One drug expert warned yesterday that the rising number of people using illicit substances was a mental health "time bomb".

The warning came just days after a report exposed how psychologically ill patients were dying because of poorly co-ordinated care.

 

Parliamentary secretary for health Christopher Pyne, who has oversight on drugs, also blasted relaxed state cannabis laws, saying the states "all need to toughen up their laws dramatically", especially in regard to cultivation and personal use.

 

A separate report this week also revealed that one in 10 Australians had tried the so-called "party drug" methamphetamine and were 11 times more likely to suffer psychosis.

 

But methamphetamine is just one of many recreational drugs experts now say can lead directly to mental health problems such as schizophrenia.

 

NSW figures show usage rates for cannabis, amphetamines and ecstasy are all rising. While there are no national statistics for new cases of psychotic illnesses such as schizophrenia, figures this week from South Australia show a disturbing link between drug use and mental health problems - and a further association with criminality.

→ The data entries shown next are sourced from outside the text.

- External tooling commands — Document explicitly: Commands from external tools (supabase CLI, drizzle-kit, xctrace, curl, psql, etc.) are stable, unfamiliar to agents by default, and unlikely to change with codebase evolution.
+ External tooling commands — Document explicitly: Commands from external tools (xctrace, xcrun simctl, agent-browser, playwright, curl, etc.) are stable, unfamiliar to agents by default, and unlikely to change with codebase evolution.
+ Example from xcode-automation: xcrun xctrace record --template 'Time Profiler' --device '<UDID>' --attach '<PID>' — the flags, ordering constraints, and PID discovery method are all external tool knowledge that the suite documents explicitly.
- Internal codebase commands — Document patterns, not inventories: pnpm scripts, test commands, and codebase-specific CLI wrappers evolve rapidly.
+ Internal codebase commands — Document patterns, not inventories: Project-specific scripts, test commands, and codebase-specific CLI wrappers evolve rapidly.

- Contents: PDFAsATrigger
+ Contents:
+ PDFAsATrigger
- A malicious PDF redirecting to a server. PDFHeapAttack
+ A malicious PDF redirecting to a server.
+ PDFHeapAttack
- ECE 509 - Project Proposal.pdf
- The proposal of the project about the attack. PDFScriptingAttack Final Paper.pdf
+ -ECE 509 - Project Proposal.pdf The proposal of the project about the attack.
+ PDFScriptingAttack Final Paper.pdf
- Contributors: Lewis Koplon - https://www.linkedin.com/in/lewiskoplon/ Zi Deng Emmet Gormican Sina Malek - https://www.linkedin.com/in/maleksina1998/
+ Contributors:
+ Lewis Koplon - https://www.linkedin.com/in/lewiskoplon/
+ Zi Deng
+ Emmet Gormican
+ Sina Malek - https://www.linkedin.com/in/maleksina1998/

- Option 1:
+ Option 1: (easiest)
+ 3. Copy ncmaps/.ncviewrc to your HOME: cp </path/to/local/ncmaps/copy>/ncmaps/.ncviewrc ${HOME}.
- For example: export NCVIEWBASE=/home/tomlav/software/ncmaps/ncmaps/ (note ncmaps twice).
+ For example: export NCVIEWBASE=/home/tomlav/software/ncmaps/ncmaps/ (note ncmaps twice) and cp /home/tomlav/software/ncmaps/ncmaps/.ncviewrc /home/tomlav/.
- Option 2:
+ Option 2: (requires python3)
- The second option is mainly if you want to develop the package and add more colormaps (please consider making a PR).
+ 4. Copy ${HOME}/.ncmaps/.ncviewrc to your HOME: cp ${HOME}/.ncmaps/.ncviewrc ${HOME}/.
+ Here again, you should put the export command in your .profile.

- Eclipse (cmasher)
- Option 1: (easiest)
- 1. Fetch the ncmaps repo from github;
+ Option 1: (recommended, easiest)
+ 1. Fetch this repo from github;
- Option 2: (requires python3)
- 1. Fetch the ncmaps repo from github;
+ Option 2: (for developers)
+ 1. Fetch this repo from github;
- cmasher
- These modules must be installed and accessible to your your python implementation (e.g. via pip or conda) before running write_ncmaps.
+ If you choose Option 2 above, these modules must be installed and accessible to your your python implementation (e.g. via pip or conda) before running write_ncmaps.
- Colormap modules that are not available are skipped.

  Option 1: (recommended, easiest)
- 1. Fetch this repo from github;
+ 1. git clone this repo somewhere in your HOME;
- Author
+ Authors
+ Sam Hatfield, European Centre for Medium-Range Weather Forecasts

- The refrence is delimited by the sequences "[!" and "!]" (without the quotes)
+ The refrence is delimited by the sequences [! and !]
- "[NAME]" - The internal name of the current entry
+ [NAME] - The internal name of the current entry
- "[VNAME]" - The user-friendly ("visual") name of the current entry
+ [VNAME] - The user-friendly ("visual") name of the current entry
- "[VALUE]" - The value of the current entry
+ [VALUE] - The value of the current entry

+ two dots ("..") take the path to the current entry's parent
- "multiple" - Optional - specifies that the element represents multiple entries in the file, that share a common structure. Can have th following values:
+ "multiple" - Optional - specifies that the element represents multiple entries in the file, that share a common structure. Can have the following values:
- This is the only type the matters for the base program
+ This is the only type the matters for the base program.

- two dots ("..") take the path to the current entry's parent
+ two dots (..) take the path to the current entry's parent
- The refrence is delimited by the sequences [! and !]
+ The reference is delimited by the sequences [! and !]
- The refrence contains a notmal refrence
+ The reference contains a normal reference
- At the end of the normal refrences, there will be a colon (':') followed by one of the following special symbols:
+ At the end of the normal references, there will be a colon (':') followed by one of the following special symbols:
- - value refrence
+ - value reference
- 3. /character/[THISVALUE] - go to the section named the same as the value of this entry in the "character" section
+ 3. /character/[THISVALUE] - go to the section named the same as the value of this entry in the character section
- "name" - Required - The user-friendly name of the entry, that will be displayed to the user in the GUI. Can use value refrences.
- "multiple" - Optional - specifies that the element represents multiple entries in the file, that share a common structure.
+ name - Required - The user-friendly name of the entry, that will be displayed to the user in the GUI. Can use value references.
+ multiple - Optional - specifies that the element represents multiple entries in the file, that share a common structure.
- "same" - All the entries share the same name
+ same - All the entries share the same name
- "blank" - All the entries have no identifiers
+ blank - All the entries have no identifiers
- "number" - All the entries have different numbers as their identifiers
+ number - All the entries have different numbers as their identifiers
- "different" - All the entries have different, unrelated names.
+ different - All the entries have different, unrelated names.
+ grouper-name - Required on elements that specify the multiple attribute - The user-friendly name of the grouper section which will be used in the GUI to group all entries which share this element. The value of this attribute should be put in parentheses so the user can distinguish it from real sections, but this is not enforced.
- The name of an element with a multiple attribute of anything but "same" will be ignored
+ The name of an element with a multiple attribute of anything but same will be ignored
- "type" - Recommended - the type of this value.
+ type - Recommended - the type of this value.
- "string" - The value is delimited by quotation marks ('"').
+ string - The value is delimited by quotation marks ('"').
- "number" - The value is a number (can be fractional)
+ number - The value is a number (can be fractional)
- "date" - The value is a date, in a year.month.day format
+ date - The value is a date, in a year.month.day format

Forensic psychologist Craig Raeside reviewed more than 2000 people facing criminal charges whom he assessed from 2001 to 2005, and found more than 75per cent used marijuana, and 58 per cent amphetamines.

 

Of the marijuana users, 60per cent had a mental illness, compared with 71per cent of the amphetamine users.

 

While 27per cent of Australians aged 14 and over confessed in a national survey in 1985 to having tried cannabis, by last year that had risen to 33.6per cent - a proportion drug experts claim would have been 10percentage points higher had the question's wording not been changed in 2001.

 

Amphetamine use also rose, from 7per cent to 9.1per cent over the same time. Ecstasy use shot up from 2.2per cent in 1991 to 7.5per cent last year.

 

One of the authors of last week's report on the crumbling mental health system, Ian Hickie, said amphetamine-related drugs were "very clearly associated with schizophrenia and other psychotic illnesses" and that the rising use of methamphetamine alone "would be expected to have a very dramatic effect on the incidence rates and increase in severity" of mental health problems.

 

The rising use of recreational drugs was "a major issue for public policy", because the evidence now seemed conclusive that use of cannabis and several other substances wrongly thought of as harmless "party drugs" contributed both to psychotic mental illnesses such as schizophrenia and to non-psychotic complaints including anxiety and depression.

 

"It's a bit like cigarette smoking 50 years ago, when it was associated with a lot of vascular and lung diseases," he said.

 

"A lot of people said: 'Well, it's not the cause (of lung cancer) on its own and you shouldn't do anything until you know the actual cause.'

 

"But in reality, the epidemiological evidence is there to suggest we should be trying to minimise exposure to cannabis in young teenagers, and certainly trying to minimise the total use."

 

Another expert, Paul Dillon, information manager of the National Drug and Alcohol Research Centre, said that while the figures on people using cannabis were rising relatively slowly, this concealed the fact that young people were using the drug more often, using more of it, smoking the stronger parts of the plant and doing so in a riskier way.

 

"You put those factors together and what you have got is a real time bomb in terms of what this could do to some young people," he said.

 

Mr Pyne singled out South Australia as "the most lax", for issuing on-the-spot fines for growing cannabis for personal use.

 

He called on all state governments to ensure that there was no lessening of the severity of penalties between cannabis and other drugs.

 

"It concerns me that the penalties at the state level for private use and cultivation are solacking in seriousness," Mr Pyne said.

 

"The states should recognise their role in sending the right message."

 

Professor Hickie said any further moves towards decriminalisation should be resisted, and there was also a problem with suggestions of making cannabis available for medical use, if this promoted an idea that it was healthy.

 

South Australian Attorney-General Michael Atkinson defended the state's laws. "We have strengthened laws so that anyone caught growing cannabis hydroponically has to front court, as does anyone growing more than one plant in a way other than hydroponically," he said.

 

NSW Premier Morris Iemma has already written to John Howard and state and territory leaders calling for a mental health summit early next year. His spokesman said the Government was "concerned about ... the impact these substances can have".

 

 

 

Author:By Adam Cresswell and Simon Kearney. Additional reporting: Jeremy Roberts

Date:October 29, 2005

Source:www.news.com.au

Copyright:2005 News Limited

 

B)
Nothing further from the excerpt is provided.